Records for the exercise
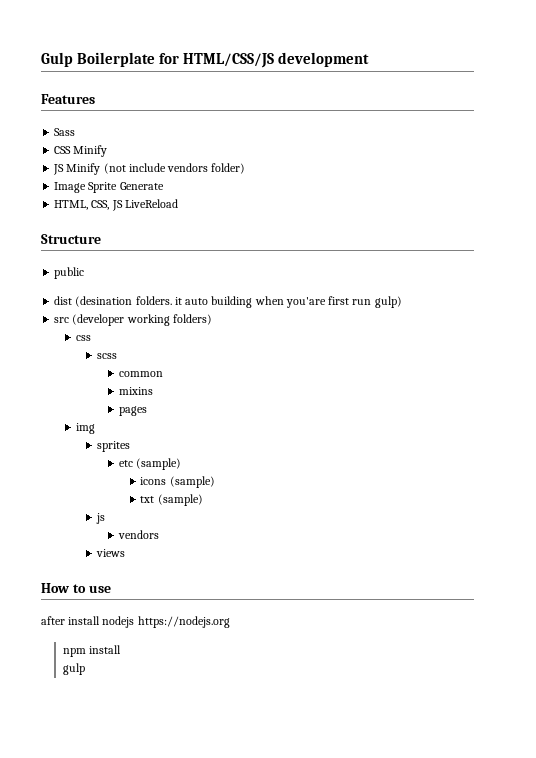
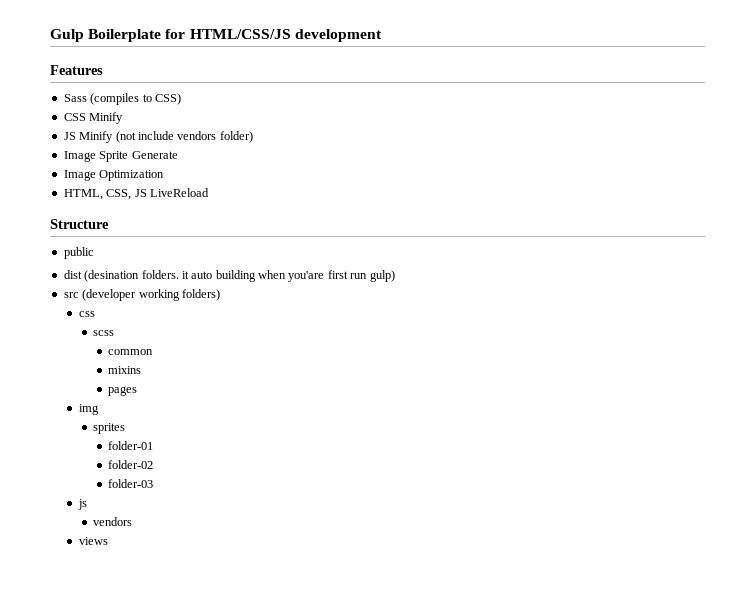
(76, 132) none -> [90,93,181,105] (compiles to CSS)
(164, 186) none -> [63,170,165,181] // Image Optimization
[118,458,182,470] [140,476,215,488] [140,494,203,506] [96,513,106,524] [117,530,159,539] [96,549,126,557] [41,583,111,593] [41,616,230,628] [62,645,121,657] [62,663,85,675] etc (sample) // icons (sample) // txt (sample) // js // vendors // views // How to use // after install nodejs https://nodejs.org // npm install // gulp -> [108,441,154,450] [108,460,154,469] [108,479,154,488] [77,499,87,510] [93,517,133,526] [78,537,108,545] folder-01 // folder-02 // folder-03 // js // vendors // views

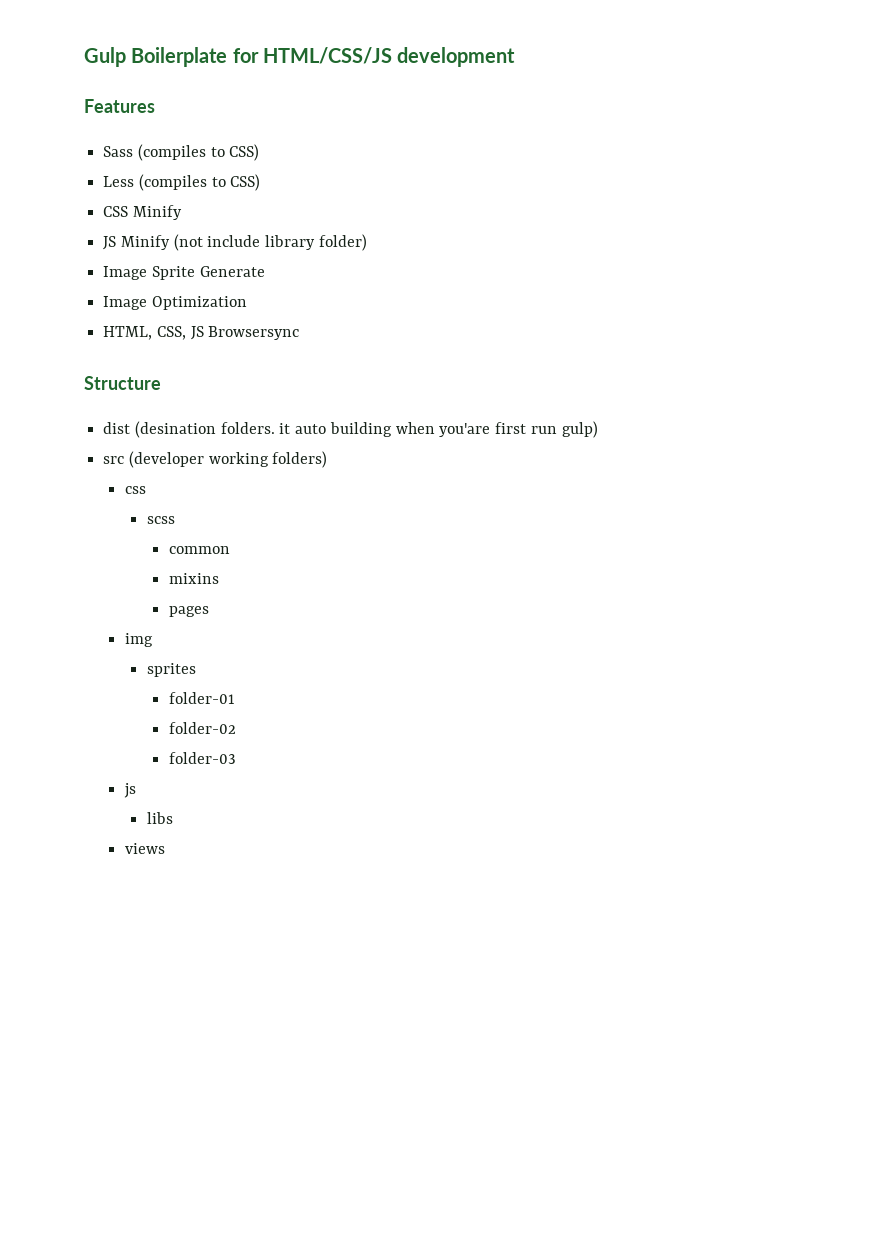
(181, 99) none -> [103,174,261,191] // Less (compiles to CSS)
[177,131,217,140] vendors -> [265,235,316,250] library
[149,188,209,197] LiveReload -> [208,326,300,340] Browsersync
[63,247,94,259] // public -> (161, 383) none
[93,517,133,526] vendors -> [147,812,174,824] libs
==
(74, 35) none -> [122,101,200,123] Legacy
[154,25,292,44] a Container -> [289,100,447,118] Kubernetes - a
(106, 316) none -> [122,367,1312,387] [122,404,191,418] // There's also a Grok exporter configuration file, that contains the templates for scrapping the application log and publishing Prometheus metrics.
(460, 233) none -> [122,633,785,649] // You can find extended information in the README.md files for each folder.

Assignment
Your task for the entries above: copy exactly the span starting with the line with "[177,131,217,140] vendors ->" and going on through the line with "[93,517,133,526] vendors ->", both lines included, and nothing else.

Response
[177,131,217,140] vendors -> [265,235,316,250] library
[149,188,209,197] LiveReload -> [208,326,300,340] Browsersync
[63,247,94,259] // public -> (161, 383) none
[93,517,133,526] vendors -> [147,812,174,824] libs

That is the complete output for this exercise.